The rest of the film purports to document his search for a hallucinogenic mushroom native to “High Mongolia” and the basis of its society. We are given a tour of the people and places of this psychedelic Shangri La, but what had seemed to be his paintings of them turn out to be microstructures on the brass band around a pen — an effect Dali achieved by urinating on it for several weeks. Unfortunately I found myself opening my eyes periodically during the 70 minute film but I can only imagine that my sleepiness enhanced the dreamlike experience of the movie.

After four hours though I’d had enough of Dali and needed to get upriver to the British Film Institute at the Southbank Centre (formerly the National Film Theatre) to get my ticket for Lekce Faust, part of their Jan Svankmajer retrospective. It was a delightful adaptation worth missing Prison Break for, even though I’ll have to miss a party Friday night in order to catch the repeat.
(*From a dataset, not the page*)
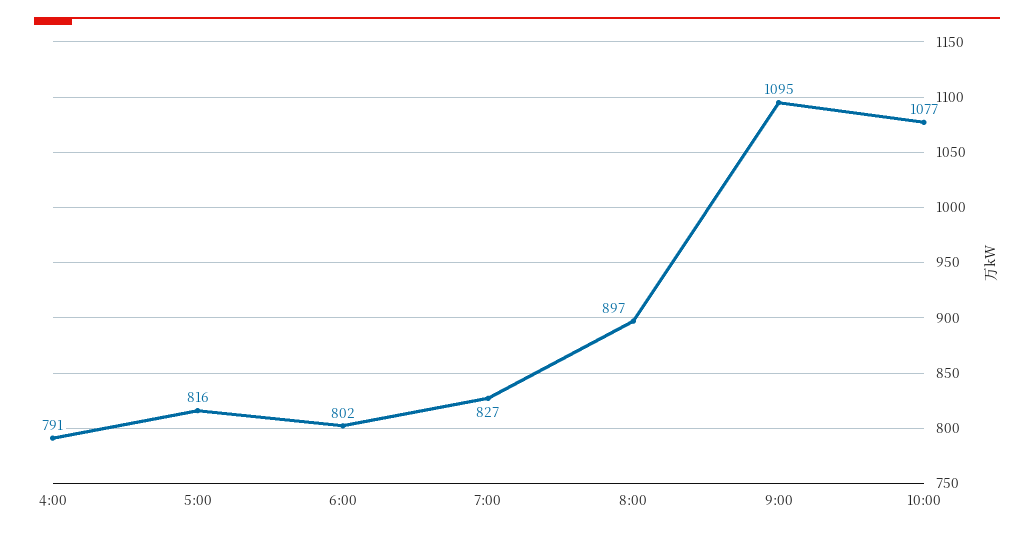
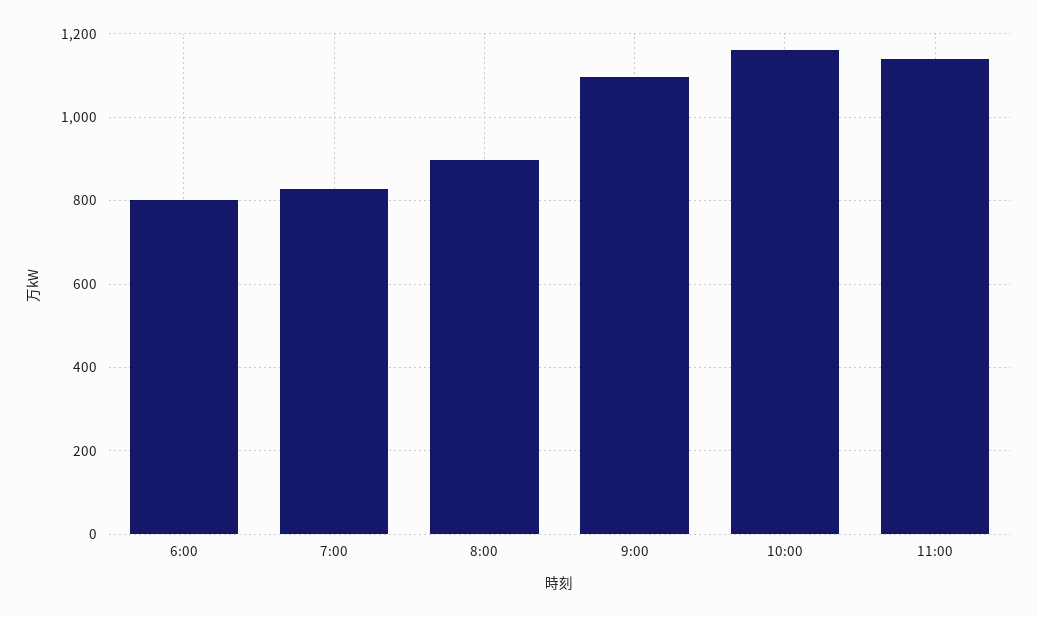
4:00: 791 -> none
5:00: 816 -> none
10:00: 1077 -> 1160
11:00: none -> 1140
Svankmajer’s Faust is an everyman, reluctant and motivated initially by innocent curiosity. The first act has no spoken lines except an invocation read by Petr Cepek out of a playbook, but his Walter Matthau ordinariness makes his every action interesting to follow. His creation of a claymation test-tube fetus into a baby golem is an early highlight but his interactions with life size marionette puppets depicting Mephistopheles and Lucifer — and Helen! — soon become the norm as stage scenery regularly descends around him irrespective of his geographical location.

The English dubbing, especially for Faust’s puppet servant/jester, sounded too similar to Team America for me, so I’d be curious to see it again with subtitles. Aside from the overdone voices however, the film is regularly humorous but the tragedy prevents it — even puppet rape — from ever becoming silly.

After three full days in London, however, I was not only done but done for, and just made the last train back Monday night.

Prediction

I don’t know if the internet will still exist in a recognizable form in twenty years, so mark my words now:

Sometime between 2020 and 2030, Cameron Diaz will star in a biopic of Hillary Clinton.

As cute as Cammy still was ten years ago before she fell apart and got duly dumped by J.T., I couldn’t watch Danny Boyle’s A Life Less Ordinary without being distracted by her rotation through every phase of the Hillary hairdo.